(Exercise directions): With the pictures left out, write every entry down exactly.

Change detection outputs
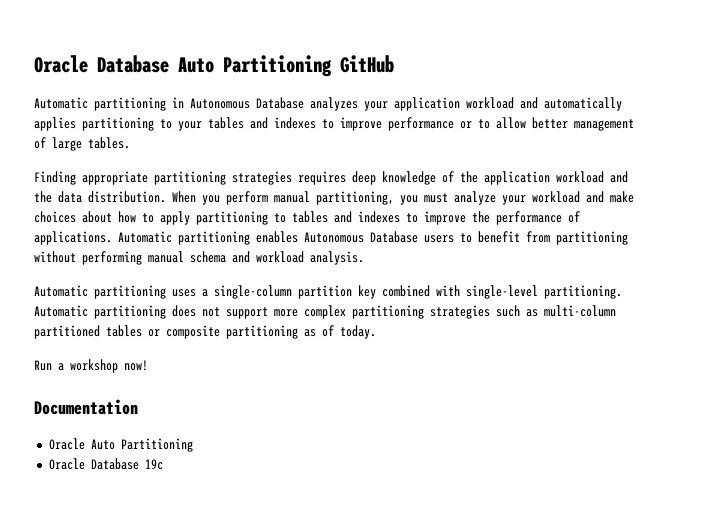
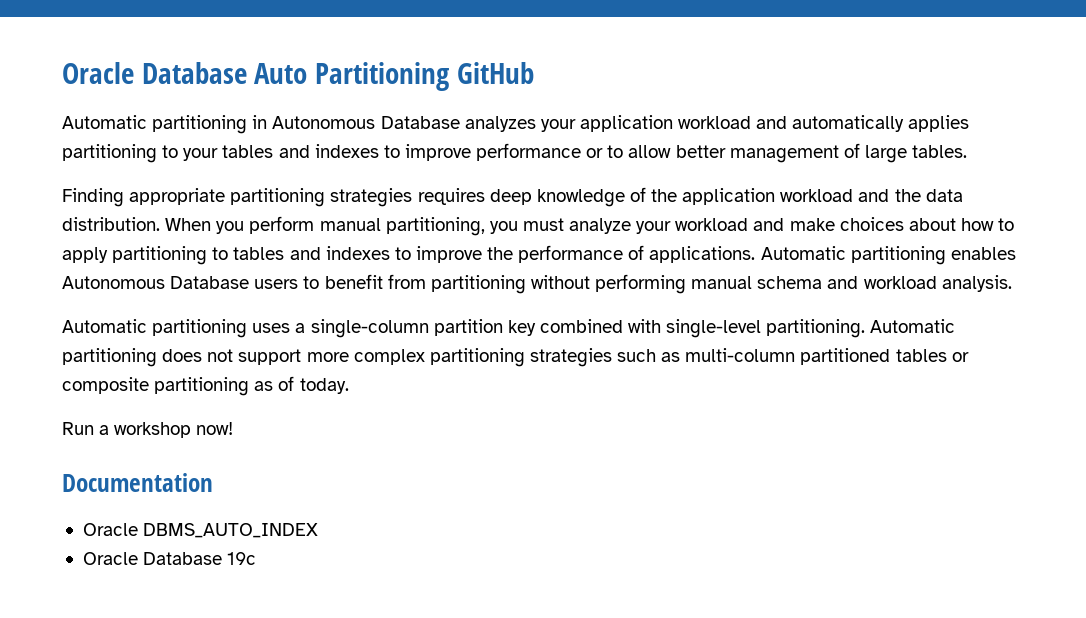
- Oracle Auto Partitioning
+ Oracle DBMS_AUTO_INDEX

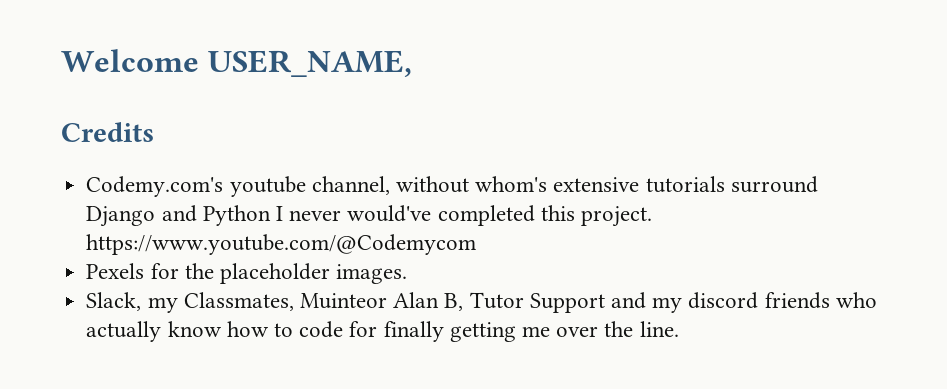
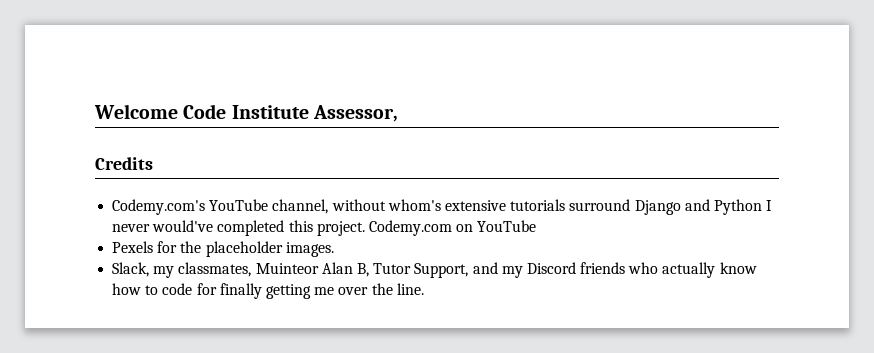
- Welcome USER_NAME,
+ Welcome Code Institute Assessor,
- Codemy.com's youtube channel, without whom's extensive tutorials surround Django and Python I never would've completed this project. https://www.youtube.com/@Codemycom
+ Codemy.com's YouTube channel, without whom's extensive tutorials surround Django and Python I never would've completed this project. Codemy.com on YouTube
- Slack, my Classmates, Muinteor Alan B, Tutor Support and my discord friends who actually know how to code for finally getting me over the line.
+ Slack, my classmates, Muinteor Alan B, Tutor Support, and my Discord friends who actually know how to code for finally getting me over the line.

(Result of the exercise):
- Oracle Auto Partitioning
+ Oracle DBMS_AUTO_INDEX

- Welcome USER_NAME,
+ Welcome Code Institute Assessor,
- Codemy.com's youtube channel, without whom's extensive tutorials surround Django and Python I never would've completed this project. https://www.youtube.com/@Codemycom
+ Codemy.com's YouTube channel, without whom's extensive tutorials surround Django and Python I never would've completed this project. Codemy.com on YouTube
- Slack, my Classmates, Muinteor Alan B, Tutor Support and my discord friends who actually know how to code for finally getting me over the line.
+ Slack, my classmates, Muinteor Alan B, Tutor Support, and my Discord friends who actually know how to code for finally getting me over the line.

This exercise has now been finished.